BEGIN

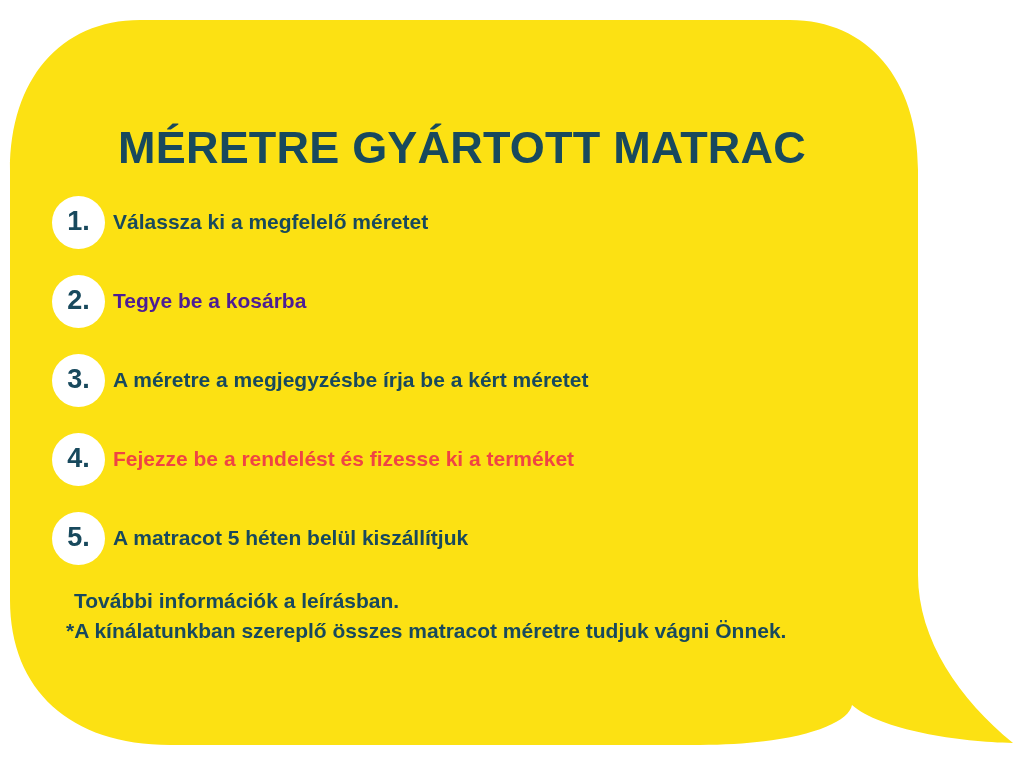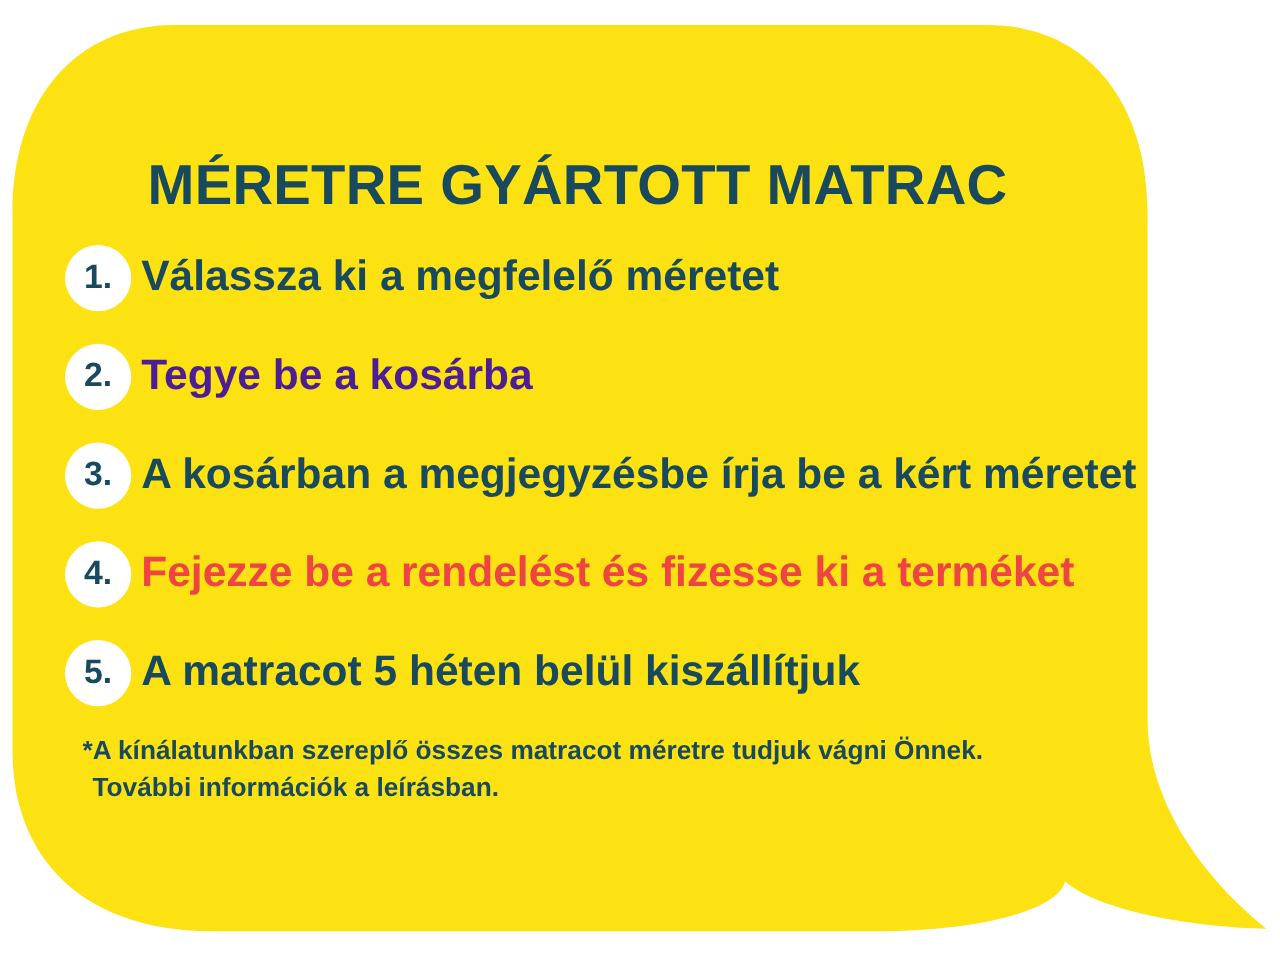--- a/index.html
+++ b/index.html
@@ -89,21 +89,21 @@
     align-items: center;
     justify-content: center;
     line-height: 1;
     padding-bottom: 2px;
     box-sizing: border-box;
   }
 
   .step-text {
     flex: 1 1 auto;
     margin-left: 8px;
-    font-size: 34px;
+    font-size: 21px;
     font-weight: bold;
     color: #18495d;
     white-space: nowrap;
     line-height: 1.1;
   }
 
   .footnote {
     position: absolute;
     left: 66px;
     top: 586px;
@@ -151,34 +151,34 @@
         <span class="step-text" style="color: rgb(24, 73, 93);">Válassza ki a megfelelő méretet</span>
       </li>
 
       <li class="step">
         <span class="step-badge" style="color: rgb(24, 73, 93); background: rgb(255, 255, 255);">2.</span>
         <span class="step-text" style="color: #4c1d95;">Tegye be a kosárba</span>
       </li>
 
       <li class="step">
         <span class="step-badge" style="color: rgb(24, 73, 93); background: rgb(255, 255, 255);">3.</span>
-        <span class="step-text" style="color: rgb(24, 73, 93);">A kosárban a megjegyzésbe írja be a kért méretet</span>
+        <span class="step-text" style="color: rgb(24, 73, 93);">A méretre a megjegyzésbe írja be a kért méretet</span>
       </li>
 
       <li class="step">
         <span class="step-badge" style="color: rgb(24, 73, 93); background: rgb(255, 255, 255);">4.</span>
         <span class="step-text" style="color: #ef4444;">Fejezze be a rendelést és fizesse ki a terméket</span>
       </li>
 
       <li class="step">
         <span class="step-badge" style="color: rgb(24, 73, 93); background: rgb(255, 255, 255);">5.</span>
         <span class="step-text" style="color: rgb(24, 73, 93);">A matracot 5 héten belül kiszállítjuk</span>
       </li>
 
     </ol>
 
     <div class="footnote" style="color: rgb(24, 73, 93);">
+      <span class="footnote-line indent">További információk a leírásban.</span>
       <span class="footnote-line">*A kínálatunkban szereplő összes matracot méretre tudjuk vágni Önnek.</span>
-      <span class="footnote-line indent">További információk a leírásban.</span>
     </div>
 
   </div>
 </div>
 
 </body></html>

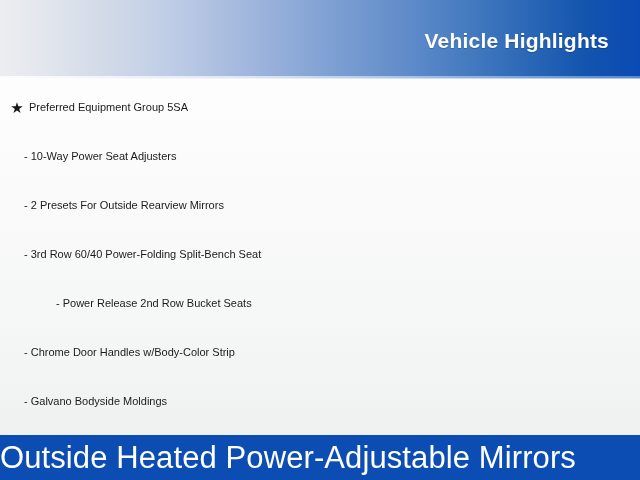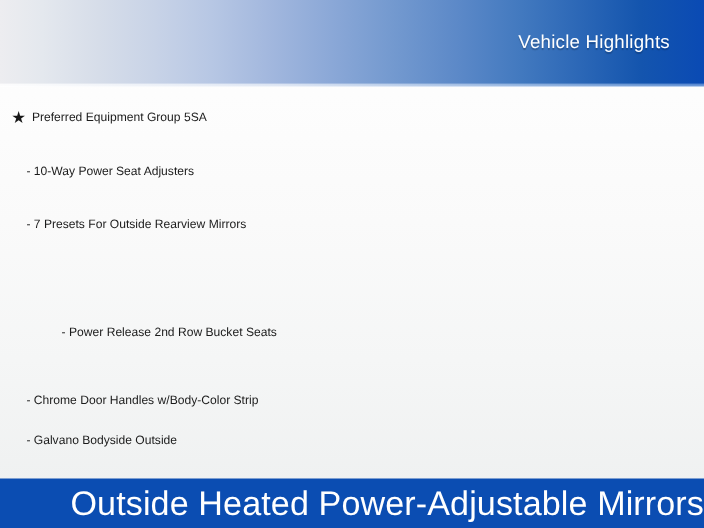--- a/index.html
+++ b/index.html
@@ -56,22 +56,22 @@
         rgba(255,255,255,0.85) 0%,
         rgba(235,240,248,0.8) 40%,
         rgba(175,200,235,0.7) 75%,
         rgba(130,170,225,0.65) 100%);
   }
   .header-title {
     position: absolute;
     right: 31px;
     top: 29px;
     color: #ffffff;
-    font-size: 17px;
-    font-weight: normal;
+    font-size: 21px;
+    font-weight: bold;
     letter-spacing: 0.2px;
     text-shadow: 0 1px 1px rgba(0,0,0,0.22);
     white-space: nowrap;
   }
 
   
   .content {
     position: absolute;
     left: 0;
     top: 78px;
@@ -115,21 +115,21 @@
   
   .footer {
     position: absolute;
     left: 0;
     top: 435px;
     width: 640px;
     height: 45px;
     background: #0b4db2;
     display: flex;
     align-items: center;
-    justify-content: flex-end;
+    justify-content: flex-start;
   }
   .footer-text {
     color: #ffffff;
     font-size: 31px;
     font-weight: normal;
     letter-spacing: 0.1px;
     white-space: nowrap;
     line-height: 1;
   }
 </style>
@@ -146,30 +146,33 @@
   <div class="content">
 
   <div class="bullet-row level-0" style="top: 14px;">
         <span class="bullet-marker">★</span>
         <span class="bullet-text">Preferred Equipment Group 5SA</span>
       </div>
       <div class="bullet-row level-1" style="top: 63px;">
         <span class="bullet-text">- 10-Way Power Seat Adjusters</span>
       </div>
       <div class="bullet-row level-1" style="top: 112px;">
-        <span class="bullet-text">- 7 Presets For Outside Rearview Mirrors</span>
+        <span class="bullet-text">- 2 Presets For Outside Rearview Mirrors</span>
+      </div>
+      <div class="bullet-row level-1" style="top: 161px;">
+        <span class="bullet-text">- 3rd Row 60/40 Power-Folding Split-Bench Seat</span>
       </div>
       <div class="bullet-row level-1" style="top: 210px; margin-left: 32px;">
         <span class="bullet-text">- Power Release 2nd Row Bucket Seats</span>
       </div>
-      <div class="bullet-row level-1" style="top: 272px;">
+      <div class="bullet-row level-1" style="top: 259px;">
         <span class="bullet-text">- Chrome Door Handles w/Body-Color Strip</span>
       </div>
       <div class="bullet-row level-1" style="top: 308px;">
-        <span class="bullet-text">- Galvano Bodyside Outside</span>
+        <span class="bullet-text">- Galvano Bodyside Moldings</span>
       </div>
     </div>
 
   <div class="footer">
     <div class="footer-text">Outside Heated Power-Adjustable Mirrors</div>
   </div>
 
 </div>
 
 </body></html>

END

__Exercise prompt__. Search the data above for the word "normal", then gather each line in which it appears.

__Exercise answer__.
-    font-weight: normal;
     font-weight: normal;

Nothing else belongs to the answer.